2:00: I’m gonna break this down for you. Three cash prizes for the top three “most beautiful vaginas” sounds nice, right? I mean, heck, I think my bits and pieces are gorgeous and I could definitely use $5,000 in prize money if I take first place. But, I mean, seriously? $5,000? (And a trip to Los Angeles–be still my heart! [She said, not ever wanting to be in Los Angeles for any reason.]) How about royalties on all your sales of the body part I own? How about some fucking dignity?
Lest anyone want to mistake me for a sex-negative, or sex-toy-negative, individual, I want to say once again that I do understand that Autoblow is a sex-toy company whose business is replicating parts of the human anatomy, turning those parts into literal sex objects, and making money on them. And I want to say that I respect that utterly: the world is a better place with sex toys in it, as far as I’m concerned. But here’s a thought: take a page out of FleshLight’s extremely-successful book and honor the people whose anatomies you are replicating.

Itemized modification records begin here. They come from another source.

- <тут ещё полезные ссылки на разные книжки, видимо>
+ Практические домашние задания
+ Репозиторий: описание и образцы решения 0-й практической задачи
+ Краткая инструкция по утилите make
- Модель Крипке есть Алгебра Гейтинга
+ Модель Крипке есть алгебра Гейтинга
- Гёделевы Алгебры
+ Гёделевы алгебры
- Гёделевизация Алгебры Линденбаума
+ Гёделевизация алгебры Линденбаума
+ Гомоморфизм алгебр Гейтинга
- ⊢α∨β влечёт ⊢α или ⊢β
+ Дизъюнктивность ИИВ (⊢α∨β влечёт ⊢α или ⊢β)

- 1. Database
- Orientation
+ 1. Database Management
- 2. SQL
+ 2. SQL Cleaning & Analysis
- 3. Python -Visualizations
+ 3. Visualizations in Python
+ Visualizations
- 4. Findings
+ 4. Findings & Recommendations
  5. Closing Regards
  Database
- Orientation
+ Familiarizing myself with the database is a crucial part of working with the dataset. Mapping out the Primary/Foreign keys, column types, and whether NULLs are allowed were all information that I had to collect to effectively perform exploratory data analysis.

Instead of doing it on the cheap and anonymously underpaying vulva models after you’ve enjoyed looking at, picking apart, and ultimately devaluing hundreds of applicants before profiting off of their most intimate of anatomical pieces… try hiring people who make their living by proudly showing off those parts, fairly compensating them for their time and services, and showing them some respect. It’s worked beautifully for the FleshLight girls and the FleshLight company itself. Everybody wins!
After the 2:00 mark, there are a few other things I could comment on, but, honestly, I’ve got feminism fatigue.

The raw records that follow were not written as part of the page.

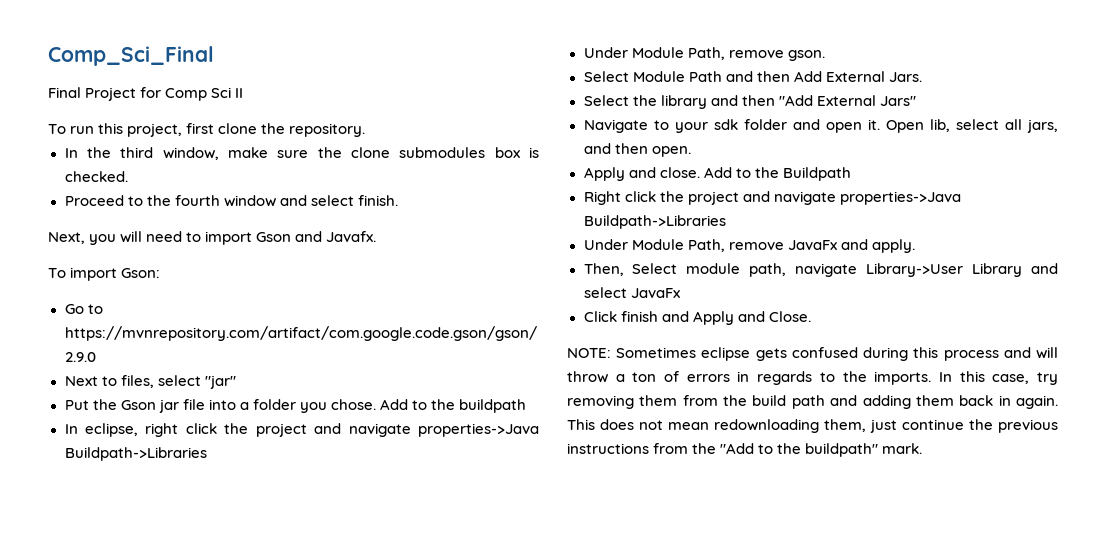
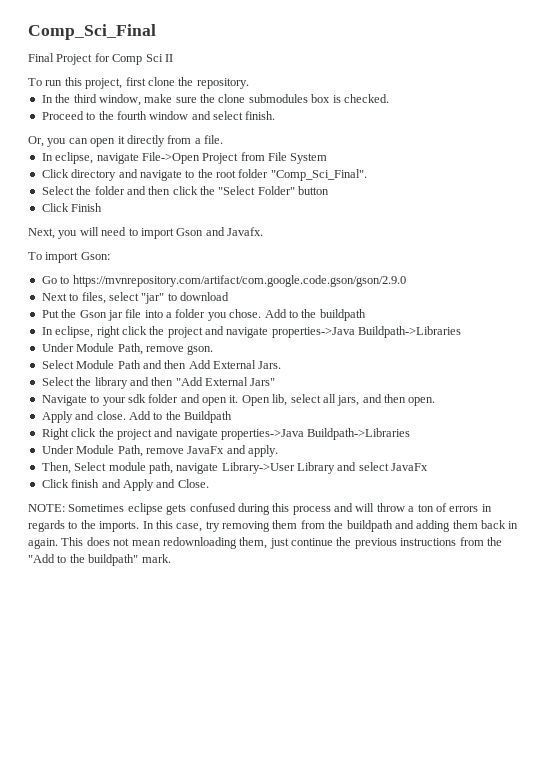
+ Or, you can open it directly from a file.
+ In eclipse, navigate File->Open Project from File System
+ Click directory and navigate to the root folder "Comp_Sci_Final".
+ Select the folder and then click the "Select Folder" button
+ Click Finish
- Next to files, select "jar"
+ Next to files, select "jar" to download
- In this case, try removing them from the build path and adding them back in again.
+ In this case, try removing them from the buildpath and adding them back in again.

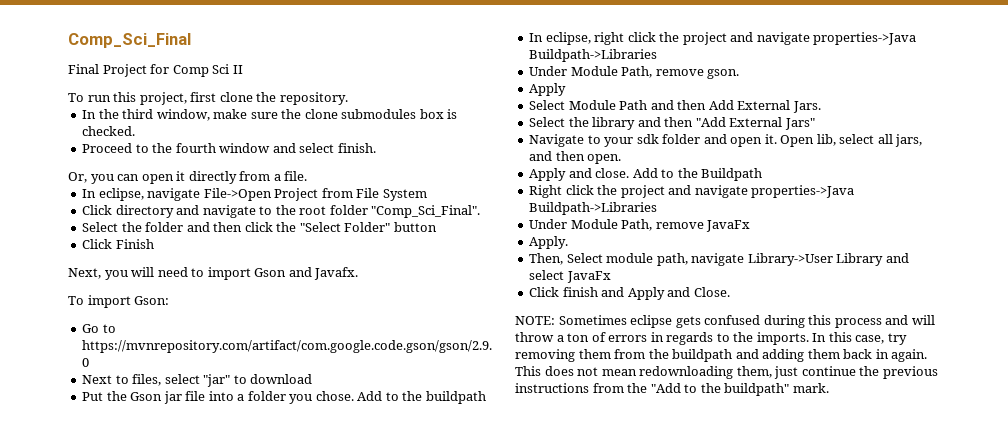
  Under Module Path, remove gson.
+ Apply
- Under Module Path, remove JavaFx and apply.
+ Under Module Path, remove JavaFx
+ Apply.

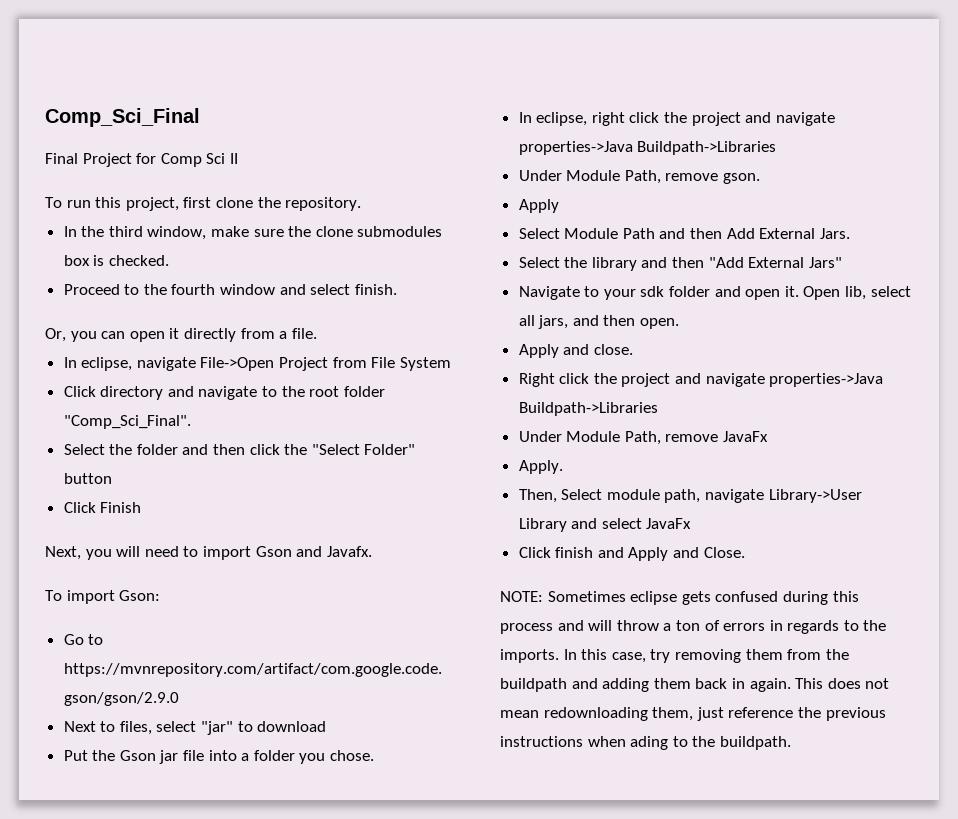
- Add to the buildpath
- Add to the Buildpath
- This does not mean redownloading them, just continue the previous instructions from the "Add to the buildpath" mark.
+ This does not mean redownloading them, just reference the previous instructions when ading to the buildpath.

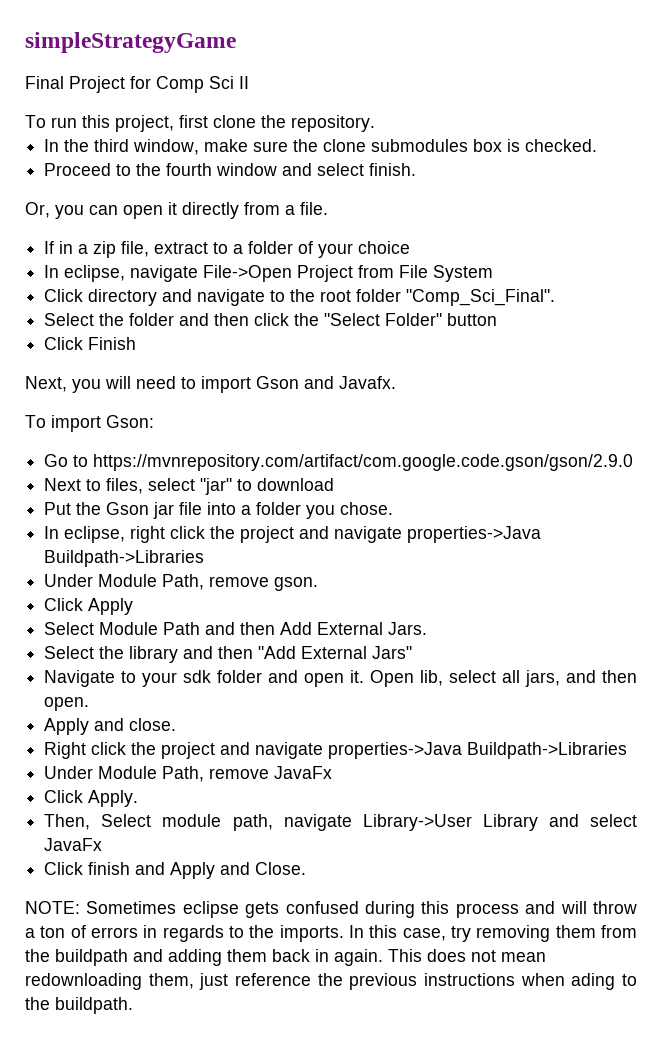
- Comp_Sci_Final
+ simpleStrategyGame
+ If in a zip file, extract to a folder of your choice
  Under Module Path, remove gson.
- Apply
+ Click Apply
- Apply.
+ Click Apply.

So basically, this is a huge bunch of bullshit, y’all. A veritable Manwich of Misogynist Manure, if you will. And I want to re-educate the people responsible for so completely missing the mark on what could have been an opportunity to celebrate the beauty and uniqueness of vulvas all over the world, but which instead was reduced to a series of worsening winks and nudges to everyday sexism, reinforcing every tired stereotype about people with vaginas being valueless sex objects.
Way to go, 2015.
Brian Sloane, it’s not that what you’re doing is inherently evil. It’s not that you are inherently evil. But you could have tried a lot harder here, thought a bit more about the language and imagery you used, and done everyone a solid. But you didn’t. You did the easy thing, which, sadly, in America, is usually the sexist thing.
So hey, everybody! Here’s an idea! Let’s educate the people overseeing the Vaginal Beauty Contest! Point out the sexist issues we find and gently nudge them in the right direction!
Get on Twitter and use the #autoblowvaginalbeautycontest tag to remind them that the vagina is not the vulva. Jiz Lee has kindly provided the #vivalavulva tag specifically for this undertaking.
— Jiz Lee (@jizlee) June 23, 2015
Submit photos of pitch darkness in to the competition to illustrate that you cannot photograph a vagina without special equipment!
And remind everyone that #allvulvasarebeautiful at every opportunity, because they are. No vulva is more beautiful than any other vulva, and that’s beautiful all on its own.